Ditulis oleh Mas Rocky Adiguna
Dalam tulisan ini saya akan membahas hubungan antara dua konsep yang berbeda namun sering disamakan dalam pikiran kita: antara ‘punya’ atau ‘mempunyai’ dan ‘jadi’ atau ‘menjadi’.
‘Mempunyai’ tidak selalu berarti ‘menjadi’. Bahwa saya mempunyai banyak uang, belum tentu saya menjadi kaya. Sebaliknya, untuk ‘menjadi’ tidak selalu menuntut untuk ‘mempunyai’. Bahwa untuk menjadi kaya tidak harus mempunyai banyak uang.
Hal yang sering terjadi adalah kita sering mengambil kesimpulan yang salah dari apa yang kita lihat. Perhatikan contoh berikut: (1) Si A adalah orang yang pintar; (2) Si A mempunyai banyak buku; kesimpulan: karena Si A mempunyai banyak buku, maka pasti dia orang yang pintar. Contoh lain: (1) Si B adalah desainer kreatif; (2) Si B mempunyai komputer canggih; kesimpulan: karena Si B mempunyai komputer canggih, maka dia pasti desainer kreatif.
Dalam sepintas, tidak ada yang salah dengan kesimpulan tersebut—sah-sah saja! Namun yang berbahaya adalah ketika pikiran dan hati kita mengamini bahwa hanya dengan punya kita akan jadi. Semata-mata mempunyai banyak buku tidak serta merta membuat Si A pintar. Di antara mempunyai dan menjadi terdapat banyak ‘me-’ yang harus dilalui oleh yang bersangkutan: dia harus membaca, mempelajari, mengulas, memahami, mengkritisi, mengajarkan, dst. Bahwa Si A faktanya mempunyai banyak buku adalah konsekuensi dari pribadinya yang (menjadi) kritis, ingin tahu, dan ingin berbagi. Orang lain yang tidak melihat proses-proses ini dan ingin mendapatkan—secara instan—‘prestise’ yang timbul dari kualitas-kualitas tersebut akan cenderung mengambil jalan pintas dengan membeli/memiliki benda-benda penunjang kualitas tersebut.

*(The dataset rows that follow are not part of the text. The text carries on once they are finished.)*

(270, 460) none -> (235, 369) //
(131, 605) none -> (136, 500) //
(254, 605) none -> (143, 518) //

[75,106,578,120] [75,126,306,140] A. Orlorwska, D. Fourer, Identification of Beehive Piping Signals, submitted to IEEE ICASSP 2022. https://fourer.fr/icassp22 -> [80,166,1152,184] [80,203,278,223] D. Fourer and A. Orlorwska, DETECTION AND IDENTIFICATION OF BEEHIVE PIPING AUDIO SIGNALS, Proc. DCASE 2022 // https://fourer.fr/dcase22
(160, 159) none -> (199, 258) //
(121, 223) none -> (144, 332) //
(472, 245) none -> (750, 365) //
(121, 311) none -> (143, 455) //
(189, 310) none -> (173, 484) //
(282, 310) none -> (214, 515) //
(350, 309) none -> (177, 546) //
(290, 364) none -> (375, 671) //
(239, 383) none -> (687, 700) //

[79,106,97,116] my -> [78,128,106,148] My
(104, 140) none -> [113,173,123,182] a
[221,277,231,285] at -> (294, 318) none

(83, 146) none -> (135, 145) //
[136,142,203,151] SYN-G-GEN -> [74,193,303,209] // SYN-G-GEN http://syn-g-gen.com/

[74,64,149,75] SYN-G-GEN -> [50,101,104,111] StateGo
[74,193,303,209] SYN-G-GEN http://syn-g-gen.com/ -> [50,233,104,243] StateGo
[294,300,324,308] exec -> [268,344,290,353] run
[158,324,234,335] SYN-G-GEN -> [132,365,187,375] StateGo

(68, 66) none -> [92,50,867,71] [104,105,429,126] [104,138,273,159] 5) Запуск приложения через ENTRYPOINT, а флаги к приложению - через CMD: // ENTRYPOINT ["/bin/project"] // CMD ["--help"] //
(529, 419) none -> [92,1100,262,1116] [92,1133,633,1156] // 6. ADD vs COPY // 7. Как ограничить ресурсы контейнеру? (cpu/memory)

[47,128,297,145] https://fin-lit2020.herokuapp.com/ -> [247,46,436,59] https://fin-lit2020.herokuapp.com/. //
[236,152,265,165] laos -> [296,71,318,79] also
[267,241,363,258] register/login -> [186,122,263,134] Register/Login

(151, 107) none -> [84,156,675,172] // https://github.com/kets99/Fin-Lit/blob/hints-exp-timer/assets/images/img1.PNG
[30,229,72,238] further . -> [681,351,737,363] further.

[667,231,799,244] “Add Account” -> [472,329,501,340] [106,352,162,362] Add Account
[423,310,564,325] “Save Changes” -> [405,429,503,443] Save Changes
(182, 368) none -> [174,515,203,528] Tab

Kita harus berhenti untuk mengartikan ‘mempunyai’ sebagai ‘menjadi’. Kalaupun ada hubungan antara keduanya, justru dengan tidak mempunyai itulah terdapat kesempatan yang lebih besar untuk ‘menjadi’ lebih baik. Ketika seseorang sangat menginginkan untuk memiliki sesuatu, pada saat itu jugalah hati orang tersebut menjadi miskin. Apa yang dia miliki menjadi tidak ada artinya, karena pada saat itu dia sedang menginginkan hal lain. Dia menjadi miskin walaupun mempunyai semuanya. Sebaliknya, ketika seseorang memberikan apa yang dia punya (untuk mengurangi derajat ‘mempunyai’-nya), bisa jadi orang tersebut ‘menjadi’ lebih kaya hatinya, lebih tenang pikirannya, lebih ringan beban hidupnya. Dia menjadi kaya walaupun tidak berpunya.
‘Mempunyai’ adalah bahasa manusia untuk mengejar dunia. Karena itu adalah bahasa manusia, ia cenderung diskriminatif dan destruktif. Ia adalah bahasa yang terbatas oleh sekat-sekat kelas sosial dan ambisi. Sementara ‘menjadi’ adalah bahasa Tuhan untuk membebaskan manusia dari belenggu dunia. Karena ia adalah bahasa Yang Maha Adil, ia adalah bahasa yang konstruktif dan non-diskriminatif. Ia adalah bahasa yang mampu mengangkat manusia untuk keluar dari permainan kapitalistik. Untuk ‘menjadi’, semua orang memiliki kesempatan yang sama tanpa melihat seberapa banyak (atau sedikit) yang seseorang ‘punya’.